» **Activity**: All lines holding the word "none" are to be copied from the records beneath.

» **Input for this task**:
++++++++++++++++++++

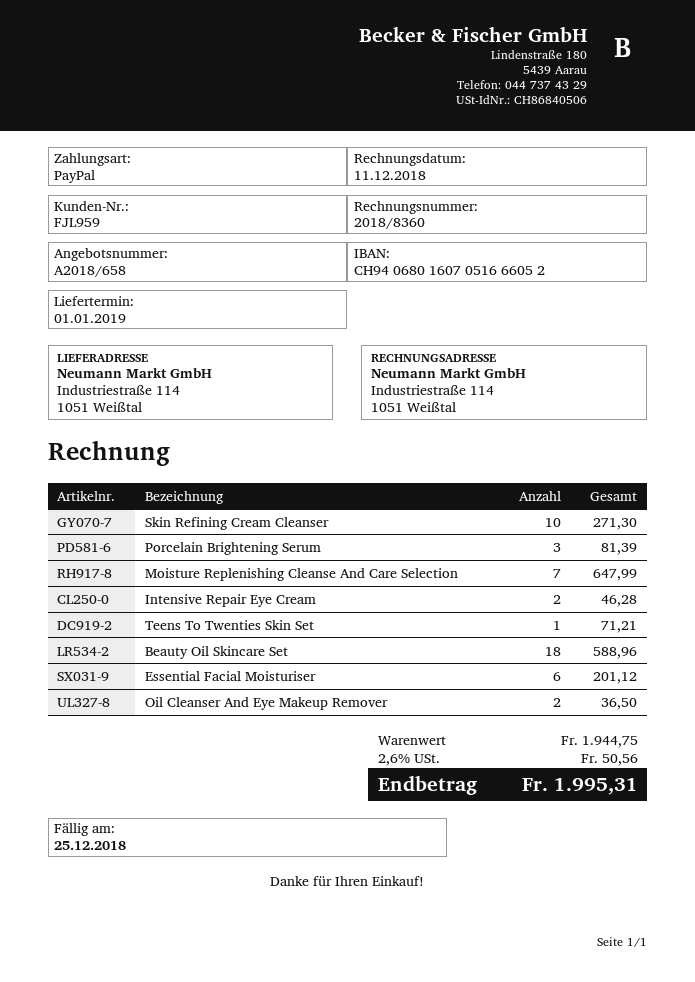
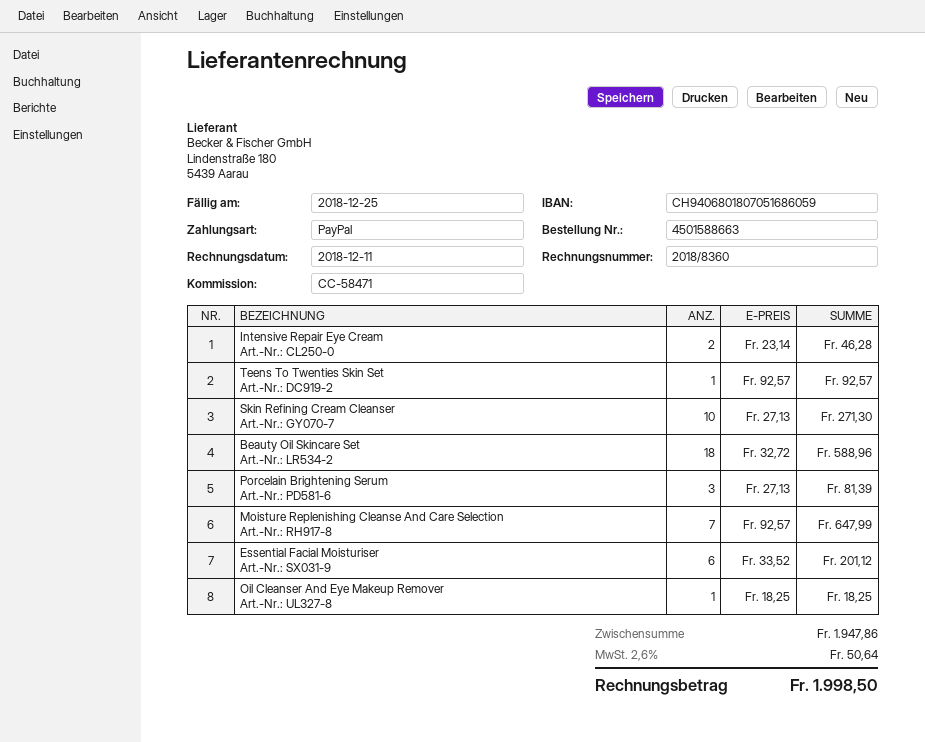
bank account: CH9406801607051666052 -> CH9406801807051686059
Teens To Twenties Skin Set: 1 for 71.21 -> 1 for 92.57
Oil Cleanser And Eye Makeup Remover: 2 for 36.50 -> 1 for 18.25
subtotal: 1944.75 -> 1947.86
tax: 2.6% = 50.56 -> 2.6% = 50.64
total: 1995.31 -> 1998.50

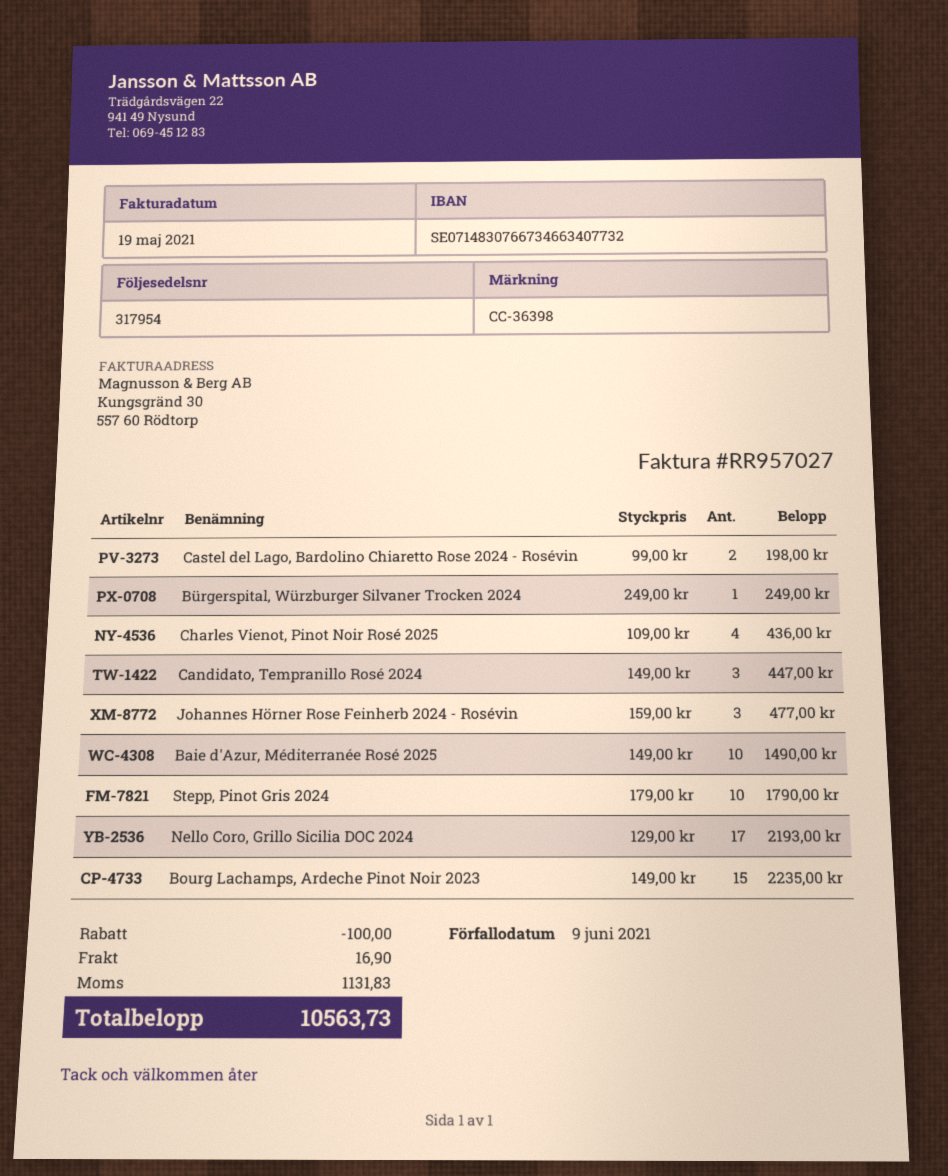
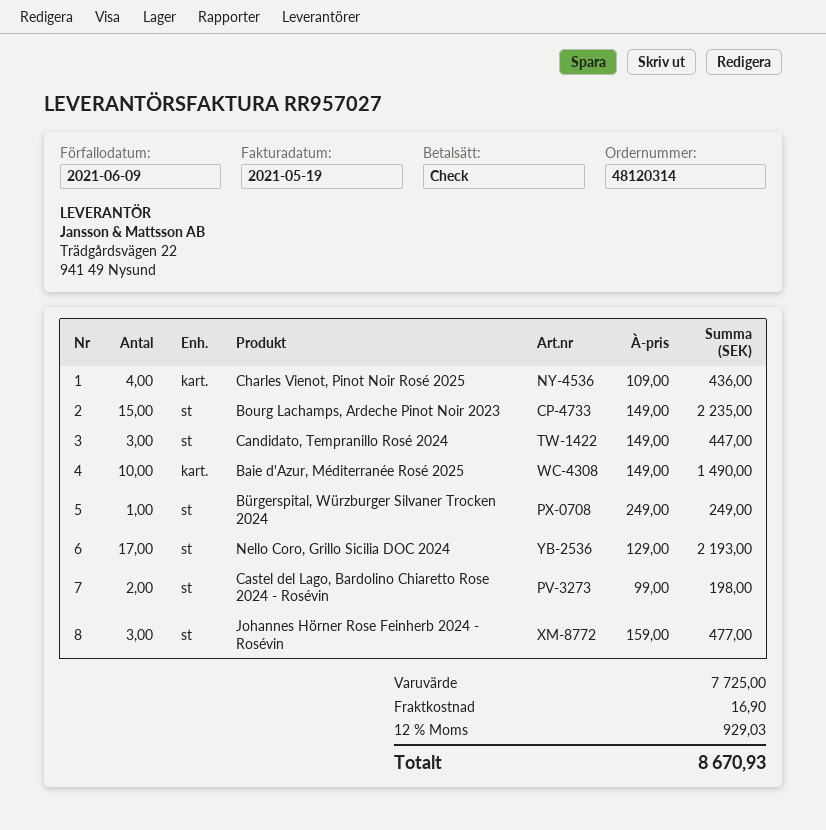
Stepp, Pinot Gris 2024: 10 x 179.00 = 1790.00 -> none
discount: 100.00 -> none
tax: 1131.83 -> 929.03
total: 10563.73 -> 8670.93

++++++++++++++++++++

» **The answer**:
Stepp, Pinot Gris 2024: 10 x 179.00 = 1790.00 -> none
discount: 100.00 -> none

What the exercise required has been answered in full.